Africa’s most economically developed country, South Africa, has much of the infrastructure in place to lead the market. South Africa remains the biggest market for M2M followed by Kenya with deployments seen in vehicle tracking, monitoring air quality, and railway track conditions. Elsewhere, Rwanda is connecting SIM cards to POS terminals in isolated areas to allow for the acceptance of credit card payments. The Internet of Things represents an evolution of M2M through the coordination of multiple vendors’ machines, devices, and appliances connected to the Internet through multiple networks.
Market analysts Gartner forecasts the global IoT market to total more than 26bn devices by 2020. There is already a broad range of IoT deployments across Sub-Saharan Africa, with around seven million cellular M2M connections by mid-2014.
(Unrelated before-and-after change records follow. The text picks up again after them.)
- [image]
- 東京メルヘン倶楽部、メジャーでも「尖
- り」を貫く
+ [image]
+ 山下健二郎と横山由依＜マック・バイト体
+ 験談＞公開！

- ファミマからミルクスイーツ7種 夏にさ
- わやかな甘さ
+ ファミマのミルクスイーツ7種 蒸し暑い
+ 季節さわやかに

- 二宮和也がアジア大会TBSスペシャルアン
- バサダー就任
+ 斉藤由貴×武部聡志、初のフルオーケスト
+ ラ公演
Examples of current deployments include the following: • Airtel Congo has partnered with a local vehicle tracking company to offer fleet location services to its customers.
• MTN Rwanda recently reported that the fastest growth in connections was in the area of point-of-sale (PoS) terminals, a market that had seen rapid growth over recent years. The market is being driven by the focus of financial institutions in the country on growing the number of payment cards in use. MTN in South Africa recently implemented its first smart metering project for the City of Johannesburg. This project aimed to install 50,000 meters by June 2014 as part of the first phase of the project, which was due to be completed in 2015.
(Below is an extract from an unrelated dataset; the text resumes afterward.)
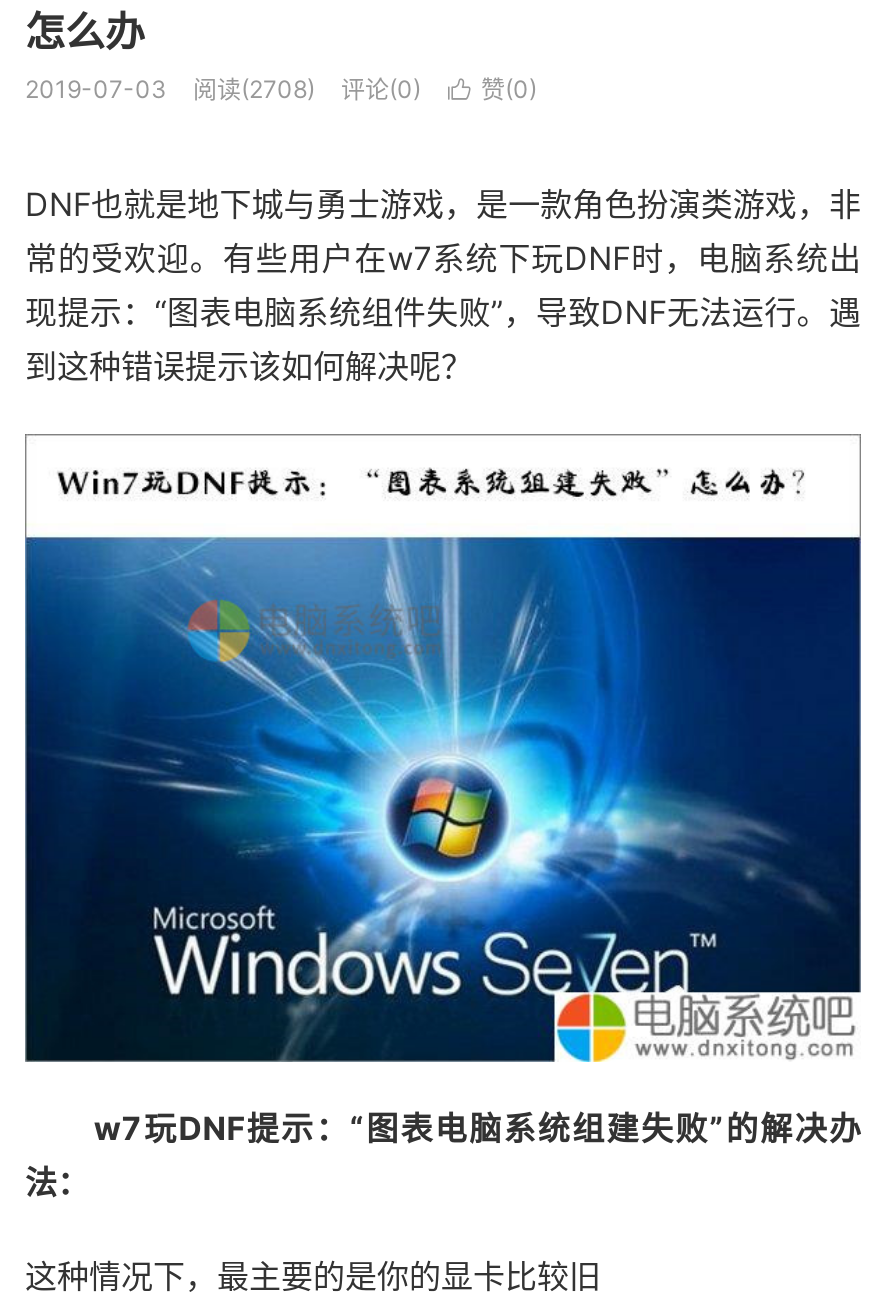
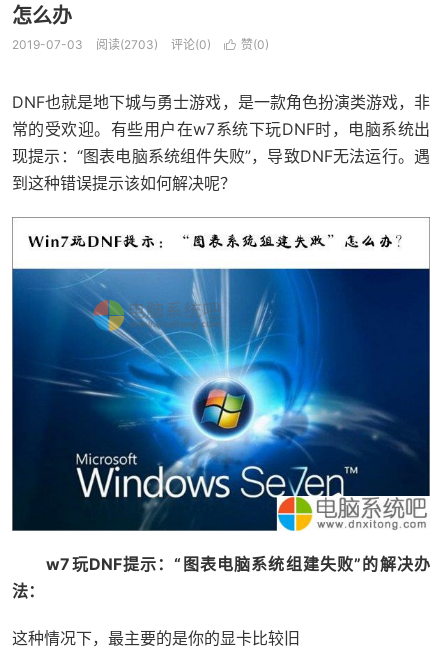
- 阅读(2708)
+ 阅读(2703)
• In the health sector, Sequoia Technology provides an HIV diagnosis communications system using M2M GPRS printers and a dedicated GSM gateway. The solution allows for test results from far away laboratories to reach the clinics much faster, saving lives in the process. According to, the sub-region will witness a number of innovative new M2M approaches in areas as diverse as telematics, smart metering, mobile banking and finance, security solutions, and smart cities. The total number of M2M connections in SSA is forecast to grow at a CAGR of 26% per annum, reaching 28 million connections by 2020.
In addition, Togo’s Digital Minister, Cina Lawson declared that many African countries have already taken advantage of IoT technology; from healthcare providers tracking the health of outpatients to utility companies using connected meters to check usage, find faults and pre-empt surges in demand. She said that IoT is currently being used in Togo for vehicle tracking but thinks it will quickly be moved into mobile payments or into the area of logistics. She also sees great potential in agriculture where it could be used to improve yields. For her, internet penetration and connectivity remain a challenge; for IoT to work effectively it needs to rely on high-speed internet connections. Moreover, on May 14, 2015, MTN Business unveiled the first Pan African Internet of Things (IoT) platform. MTN’s IoT platform enables networked devices to exchange information and perform actions without requiring manual assistance. MTN’s IoT offering will give African enterprises, entrepreneurs, and developers the means to enable and inspire growth by providing them with tools specific to their business needs, solving age-old business problems in better and more innovative ways. Also, MTN’s dedicated IoT network will have a footprint spanning 23 countries, ensuring that these services offer a seamless experience for those who make use of them. MTN’s IoT platform will provide benefits across a wide range of industries, including those integral to developing countries such as water and electricity supply, utility management, transport, retail, agriculture, and mining.